Let \(\mathbf{x}\in\mathcal{R}^{n}\) and \(\mathbf{y}\in\mathcal{R}^{n}\) be the observed \(n\) realizations of ternary and truncated variables, respectively.

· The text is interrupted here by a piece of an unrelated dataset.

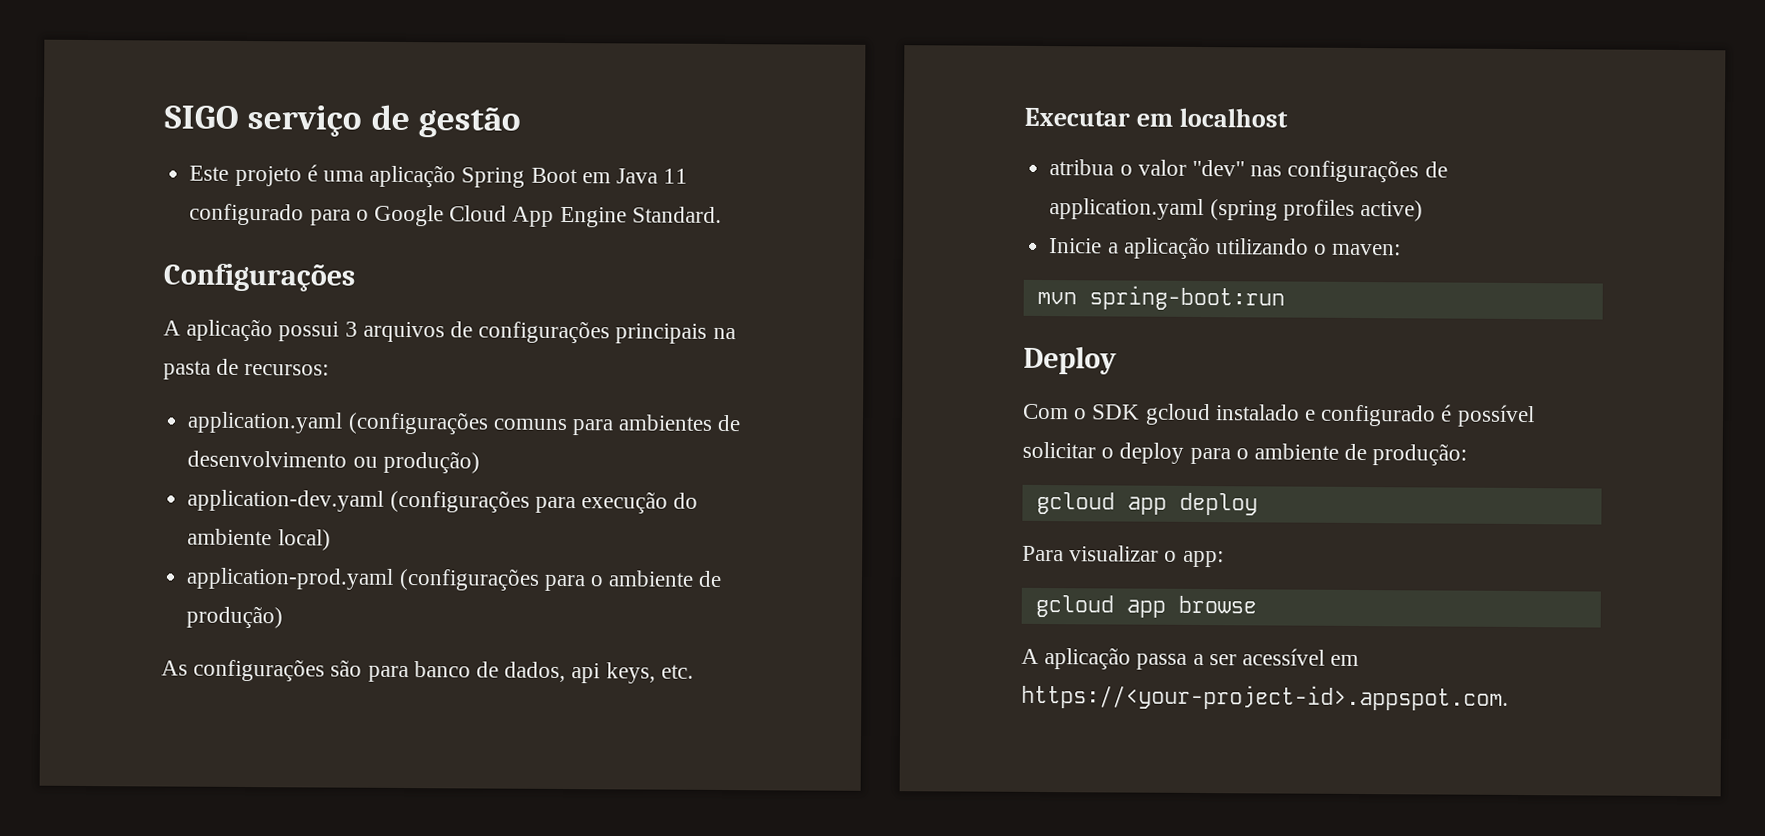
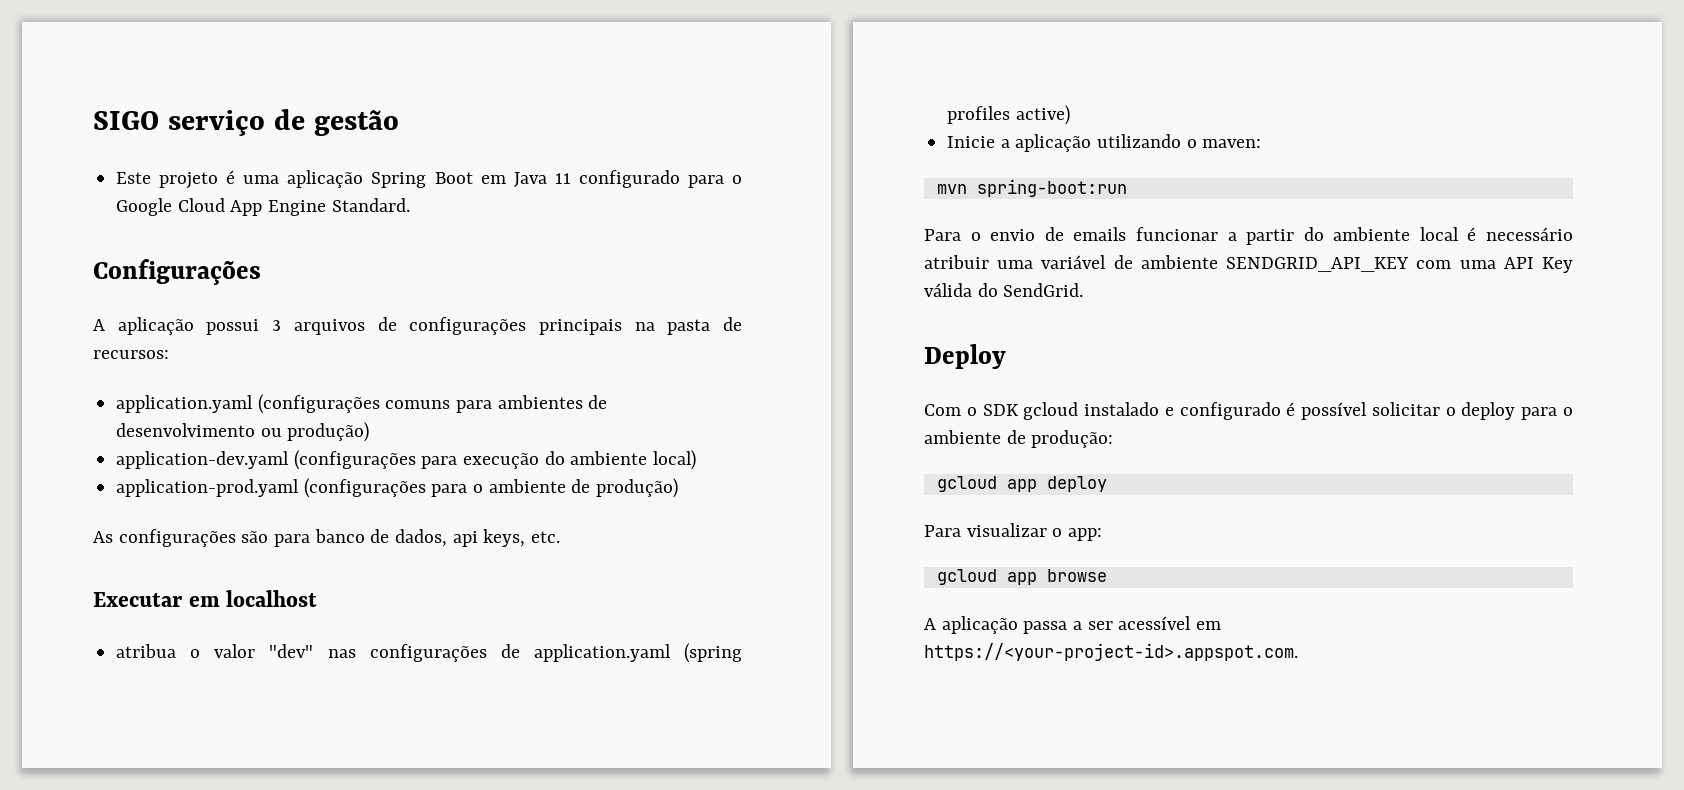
(1285, 298) none -> [924,227,1573,245] [924,255,1573,273] [924,283,1084,297] // Para o envio de emails funcionar a partir do ambiente local é necessário atribuir uma variável de ambiente SENDGRID_API_KEY com uma API Key válida do SendGrid.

Let \(n_{0x}=\sum_{i=0}^{n}I(x_{i}=0)\), \(\pi_{0x}=\frac{n_{0x}}{n}\), \(n_{1x}=\sum_{i=0}^{n}I(x_{i}=1)\), \(\pi_{1x}=\frac{n_{1x}}{n}\), \(n_{2x}=\sum_{i=0}^{n}I(x_{i}=2)\), \(\pi_{2x}=\frac{n_{2x}}{n}\), \(n_{0y}=\sum_{i=0}^{n}I(y_{i}=0)\), \(\pi_{0y}=\frac{n_{0y}}{n}\), \(n_{0x0y}=\sum_{i=0}^{n}I(x_{i}=0 \;\& \; y_{i}=0)\), \(n_{1x0y}=\sum_{i=0}^{n}I(x_{i}=1 \;\& \; y_{i}=0)\) and \(n_{2x0y}=\sum_{i=0}^{n}I(x_{i}=2 \;\& \; y_{i}=0)\) then \[\begin{align} |\tau(\mathbf{x}, \mathbf{y})|\leq & \frac{\begin{pmatrix}n \\ 2\end{pmatrix}-\begin{pmatrix}n_{0x} \\ 2\end{pmatrix}-\begin{pmatrix}n_{1x} \\ 2\end{pmatrix}-\begin{pmatrix} n_{2x} \\ 2 \end{pmatrix}-\begin{pmatrix}n_{0y} \\ 2\end{pmatrix}+\begin{pmatrix}n_{0x0y} \\ 2 \end{pmatrix}+\begin{pmatrix}n_{1x0y} \\ 2\end{pmatrix}+\begin{pmatrix}n_{2x0y} \\ 2\end{pmatrix}}{\begin{pmatrix}n \\ 2\end{pmatrix}} \nonumber \end{align}\] Since \(n_{0x0y}\leq\min(n_{0x},n_{0y})\), \(n_{1x0y}\leq\min(n_{1x},n_{0y})\) and \(n_{2x0y}\leq\min(n_{2x},n_{0y})\) we obtain \[\begin{align} |\tau(\mathbf{x}, \mathbf{y})|\leq & \frac{\begin{pmatrix}n \\ 2\end{pmatrix}-\begin{pmatrix}n_{0x} \\ 2\end{pmatrix}-\begin{pmatrix}n_{1x} \\ 2\end{pmatrix}-\begin{pmatrix} n_{2x} \\ 2 \end{pmatrix}-\begin{pmatrix}n_{0y} \\ 2\end{pmatrix}}{\begin{pmatrix}n \\ 2\end{pmatrix}} \nonumber\\ & + \frac{\begin{pmatrix}\min(n_{0x},n_{0y}) \\ 2 \end{pmatrix}+\begin{pmatrix}\min(n_{1x},n_{0y}) \\ 2\end{pmatrix}+\begin{pmatrix}\min(n_{2x},n_{0y}) \\ 2\end{pmatrix}}{\begin{pmatrix}n \\ 2\end{pmatrix}} \nonumber\\ \leq & \frac{\begin{pmatrix}n \\ 2\end{pmatrix}-\begin{pmatrix}\max(n_{0x},n_{1x},n_{2x},n_{0y}) \\ 2\end{pmatrix}}{\begin{pmatrix}n \\ 2\end{pmatrix}} \nonumber\\ \leq & 1-\frac{\max(n_{0x},n_{1x},n_{2x},n_{0y})(\max(n_{0x},n_{1x},n_{2x},n_{0y})-1)}{n(n-1)} \nonumber\\ \approx & 1-(\frac{\max(n_{0x},n_{1x},n_{2x},n_{0y})}{n})^{2} \nonumber\\ =& 1-\{\max(\pi_{0x},\pi_{1x},\pi_{2x},\pi_{0y})\}^{2} \nonumber\\ =& 1-\{\max(\pi_{0x},(1-\pi_{0x}-\pi_{2x}),\pi_{2x},\pi_{0y})\}^{2} \end{align}\]
It is easy to get the approximate bound for truncated/ternary case by switching \(\mathbf{x}\) and \(\mathbf{y}\).